:: Problem details ::
Write out, from the entries below, exactly the lines that run between the lines holding "discount: 8% = 214.96 -> 8% = 195.68" and "total: 2779.04 -> 2536.26", inclusive, and stop there.

:: Records supplied ::
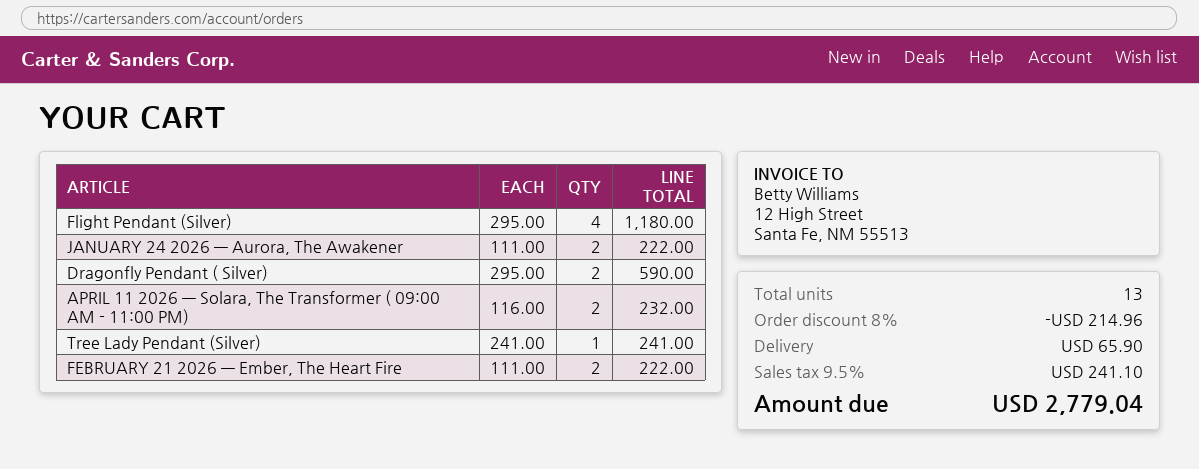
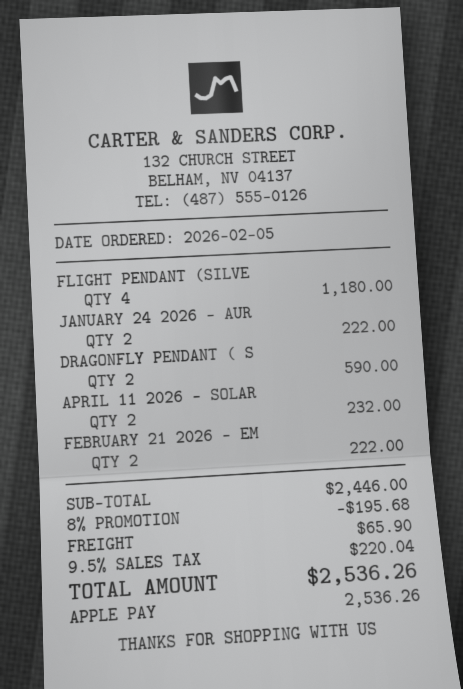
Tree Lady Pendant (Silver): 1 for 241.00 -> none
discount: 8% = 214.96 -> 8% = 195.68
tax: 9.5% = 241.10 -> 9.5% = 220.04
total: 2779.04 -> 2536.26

==

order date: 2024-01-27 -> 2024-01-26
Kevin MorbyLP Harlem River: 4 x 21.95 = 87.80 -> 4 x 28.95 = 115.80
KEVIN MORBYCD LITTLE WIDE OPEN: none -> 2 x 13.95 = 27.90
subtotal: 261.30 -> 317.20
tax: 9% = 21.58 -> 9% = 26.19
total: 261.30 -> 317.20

* * *

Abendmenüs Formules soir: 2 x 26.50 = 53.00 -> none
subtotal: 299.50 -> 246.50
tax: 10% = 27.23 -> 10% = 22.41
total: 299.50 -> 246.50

:: Output of the task ::
discount: 8% = 214.96 -> 8% = 195.68
tax: 9.5% = 241.10 -> 9.5% = 220.04
total: 2779.04 -> 2536.26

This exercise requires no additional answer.